# Extracted records
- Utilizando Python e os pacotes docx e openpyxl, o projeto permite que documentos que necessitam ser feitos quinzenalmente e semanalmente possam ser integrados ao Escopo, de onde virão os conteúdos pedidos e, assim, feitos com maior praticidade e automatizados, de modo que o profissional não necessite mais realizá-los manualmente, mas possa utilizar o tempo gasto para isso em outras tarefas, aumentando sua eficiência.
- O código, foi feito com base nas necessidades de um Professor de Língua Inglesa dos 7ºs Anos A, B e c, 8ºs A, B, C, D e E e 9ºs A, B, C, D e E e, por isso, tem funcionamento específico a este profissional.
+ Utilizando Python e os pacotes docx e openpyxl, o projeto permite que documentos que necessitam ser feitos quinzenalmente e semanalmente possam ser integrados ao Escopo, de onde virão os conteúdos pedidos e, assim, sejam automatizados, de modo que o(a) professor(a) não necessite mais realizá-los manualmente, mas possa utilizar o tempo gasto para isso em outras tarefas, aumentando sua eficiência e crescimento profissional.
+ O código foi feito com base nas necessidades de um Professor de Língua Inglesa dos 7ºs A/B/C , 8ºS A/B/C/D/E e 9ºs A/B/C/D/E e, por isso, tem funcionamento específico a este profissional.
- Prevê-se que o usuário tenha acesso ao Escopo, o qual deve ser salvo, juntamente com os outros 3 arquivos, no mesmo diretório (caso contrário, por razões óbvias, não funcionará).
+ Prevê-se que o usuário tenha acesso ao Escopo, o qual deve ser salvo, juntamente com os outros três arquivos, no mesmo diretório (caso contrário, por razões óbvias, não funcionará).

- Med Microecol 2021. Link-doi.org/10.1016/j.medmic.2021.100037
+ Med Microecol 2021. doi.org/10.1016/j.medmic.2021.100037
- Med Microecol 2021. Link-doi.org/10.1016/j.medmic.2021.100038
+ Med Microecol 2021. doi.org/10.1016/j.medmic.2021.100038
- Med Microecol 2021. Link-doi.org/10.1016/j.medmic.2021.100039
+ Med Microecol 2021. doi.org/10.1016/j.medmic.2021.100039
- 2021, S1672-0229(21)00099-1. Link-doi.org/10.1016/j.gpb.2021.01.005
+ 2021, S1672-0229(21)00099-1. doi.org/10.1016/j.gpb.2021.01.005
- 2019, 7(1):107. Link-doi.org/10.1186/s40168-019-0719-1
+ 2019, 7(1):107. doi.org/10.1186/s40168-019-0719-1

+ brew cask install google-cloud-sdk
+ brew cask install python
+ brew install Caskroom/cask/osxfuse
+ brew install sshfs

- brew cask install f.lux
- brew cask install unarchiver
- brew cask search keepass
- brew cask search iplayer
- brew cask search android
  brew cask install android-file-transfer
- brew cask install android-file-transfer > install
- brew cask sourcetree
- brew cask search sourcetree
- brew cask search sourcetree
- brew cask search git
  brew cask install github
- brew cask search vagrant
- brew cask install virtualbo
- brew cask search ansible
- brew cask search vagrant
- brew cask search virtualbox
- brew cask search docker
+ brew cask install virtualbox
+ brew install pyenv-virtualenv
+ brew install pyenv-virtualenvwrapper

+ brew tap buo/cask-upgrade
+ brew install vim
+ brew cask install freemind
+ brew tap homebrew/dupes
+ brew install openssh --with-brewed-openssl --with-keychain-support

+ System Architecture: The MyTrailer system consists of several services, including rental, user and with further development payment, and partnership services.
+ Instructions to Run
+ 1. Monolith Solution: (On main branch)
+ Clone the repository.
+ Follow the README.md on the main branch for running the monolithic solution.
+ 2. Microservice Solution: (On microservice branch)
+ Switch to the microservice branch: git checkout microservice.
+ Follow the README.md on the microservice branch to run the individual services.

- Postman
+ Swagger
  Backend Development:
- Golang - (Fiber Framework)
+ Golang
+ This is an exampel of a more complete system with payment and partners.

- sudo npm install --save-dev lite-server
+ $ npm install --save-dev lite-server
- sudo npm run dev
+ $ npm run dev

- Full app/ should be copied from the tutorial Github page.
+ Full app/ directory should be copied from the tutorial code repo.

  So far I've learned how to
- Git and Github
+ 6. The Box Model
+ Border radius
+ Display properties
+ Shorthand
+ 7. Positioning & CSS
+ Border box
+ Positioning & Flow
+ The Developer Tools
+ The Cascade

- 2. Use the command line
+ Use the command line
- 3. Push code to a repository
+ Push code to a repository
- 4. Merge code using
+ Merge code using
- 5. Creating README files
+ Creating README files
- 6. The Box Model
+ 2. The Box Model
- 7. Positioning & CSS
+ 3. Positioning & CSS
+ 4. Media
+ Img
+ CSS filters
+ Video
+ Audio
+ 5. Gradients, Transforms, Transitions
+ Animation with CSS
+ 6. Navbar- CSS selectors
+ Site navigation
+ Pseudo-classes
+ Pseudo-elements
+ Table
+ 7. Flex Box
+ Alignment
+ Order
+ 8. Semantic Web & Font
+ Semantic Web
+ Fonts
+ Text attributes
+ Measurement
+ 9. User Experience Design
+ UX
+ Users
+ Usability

# What is expected
Starting at the top of the data above, repeat every line exactly until the line containing "- Prevê-se que" has been given, then stop.

# Answer to this exercise
- Utilizando Python e os pacotes docx e openpyxl, o projeto permite que documentos que necessitam ser feitos quinzenalmente e semanalmente possam ser integrados ao Escopo, de onde virão os conteúdos pedidos e, assim, feitos com maior praticidade e automatizados, de modo que o profissional não necessite mais realizá-los manualmente, mas possa utilizar o tempo gasto para isso em outras tarefas, aumentando sua eficiência.
- O código, foi feito com base nas necessidades de um Professor de Língua Inglesa dos 7ºs Anos A, B e c, 8ºs A, B, C, D e E e 9ºs A, B, C, D e E e, por isso, tem funcionamento específico a este profissional.
+ Utilizando Python e os pacotes docx e openpyxl, o projeto permite que documentos que necessitam ser feitos quinzenalmente e semanalmente possam ser integrados ao Escopo, de onde virão os conteúdos pedidos e, assim, sejam automatizados, de modo que o(a) professor(a) não necessite mais realizá-los manualmente, mas possa utilizar o tempo gasto para isso em outras tarefas, aumentando sua eficiência e crescimento profissional.
+ O código foi feito com base nas necessidades de um Professor de Língua Inglesa dos 7ºs A/B/C , 8ºS A/B/C/D/E e 9ºs A/B/C/D/E e, por isso, tem funcionamento específico a este profissional.
- Prevê-se que o usuário tenha acesso ao Escopo, o qual deve ser salvo, juntamente com os outros 3 arquivos, no mesmo diretório (caso contrário, por razões óbvias, não funcionará).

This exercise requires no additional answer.